The challenges facing the food and beverage industry have never been more difficult. Competition is insane, and prices are down. According to the accounting firm, RSM, “Food and beverage companies operate on some of the thinnest margins of any business sector.”
Meanwhile, food and beverage manufacturers are expected to meet new consumer demands for fresher products sourced responsibly and sustainably. Passing these additional costs onto the consumer is often a non-starter. That’s why it’s vital to take a broad view of forces that can help improve overall profitability.
Transportation is a major one of those forces.
Getting products from where they are manufactured to the places consumers will buy them is a challenge for every manufacturer. Still, the difficulty level is set to eleven for food and beverage companies for several reasons unique to these products.

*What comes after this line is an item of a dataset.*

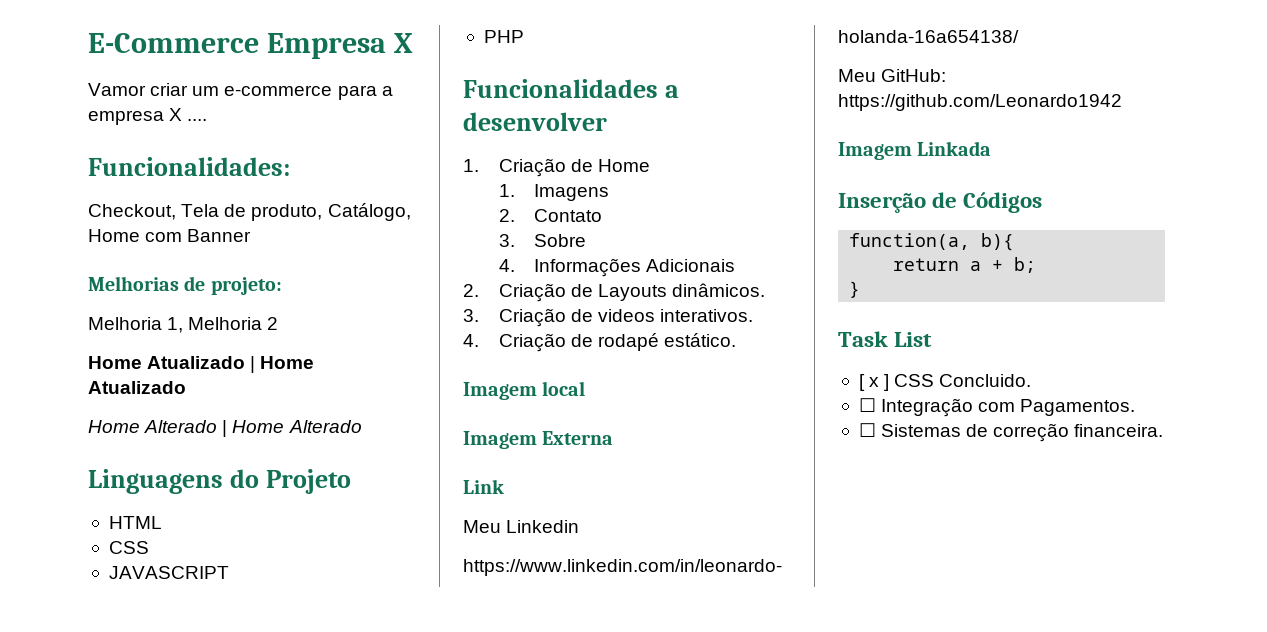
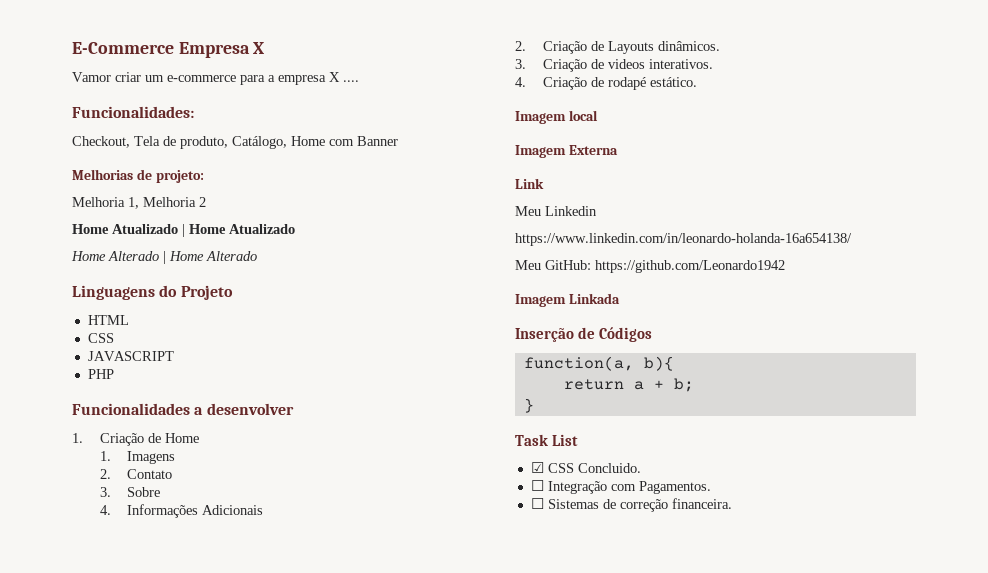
- [ x ] CSS Concluido.
+ ☑ CSS Concluido.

Even though transportation is already one of the highest costs associated with supply chain management, forces are causing those costs to rise. Fuel is becoming more expensive. Federal regulation over driver hours is increasing. The shortage of skilled drivers is forcing higher wages. And the increase in demand for fresh and frozen foods is driving the need for more frequent deliveries.
MADBs and Chargebacks
Must Arrive by Dates (MABDs) are how retailers force manufacturers of food and beverage products to meet strict delivery dates. If shipments are late, fees add up quickly. Walmart’s On Time and In Full (OTIF) program, for example, charges suppliers 3% of the cost of goods sold if they don’t hit the mark. In addition to MABDs, retailers set other requirements for orders, including appointment scheduling and confirmation rules, operating hours, and preferred carriers.
Refrigerated Shipping Requirements
Many food and beverage products are subject to perishability or freeze-ability and require temperature-controlled transportation. Demand for refrigerated equipment has increased astronomically with the consumer preference for fresh and less processed products. Unusual weather patterns caused by climate change are making it more difficult than ever to forecast the need for temperature-controlled equipment.
So, what can food and beverage companies do to overcome these challenging issues? Fortunately, modern advanced analytics technology can help shippers make better decisions, cut costs, and reduce risks, all while meeting their customers’ strict standards.
Using Predictive Analytics to Select the Right Equipment
If temperature-controlled equipment is used when it is not needed, profits slip out of the door. On the other hand, if it isn’t used when it is needed, loads can be lost to spoilage. Traditionally, food and beverage companies have used lane calendars to choose the best equipment option during the hot and cold months. But more volatile weather is increasing the weeks of uncertainty, especially during the transition from fall to winter and winter to spring.
That’s where predictive analytics technology comes in. The best solutions can model the temperature every 10 miles for an entire lane for the next two weeks. It then simulates each planned shipment on the scheduled shipment date. Temperature data is then used to make an equipment recommendation. This takes the guesswork out of equipment selection and gives shippers less reason to overuse refrigeration as a way to mitigate risk. The suggestions are dynamic and can change right up until the time of shipping.
Meeting Delivery Windows with Shipment Simulation
In addition to making equipment recommendations, predictive analytics solutions can help food and beverage companies meet delivery windows while keeping costs down by analyzing the alternatives. They simulate every combination of shipping choice so users can see the impact of changing carriers, picking up early, picking up later in the day, or changing mode. The optimal shipment based on costs, on-time arrival, and even climate impact is suggested. This type of modeling is even more essential when poor travel conditions are forecast.
With the right equipment and the most optimal shipping plan, food and beverage companies can cut costs, satisfy clients, reduce risk, and ensure that store shelves stay full. In other words, predictive intelligence technology is one way to protect the bottom line.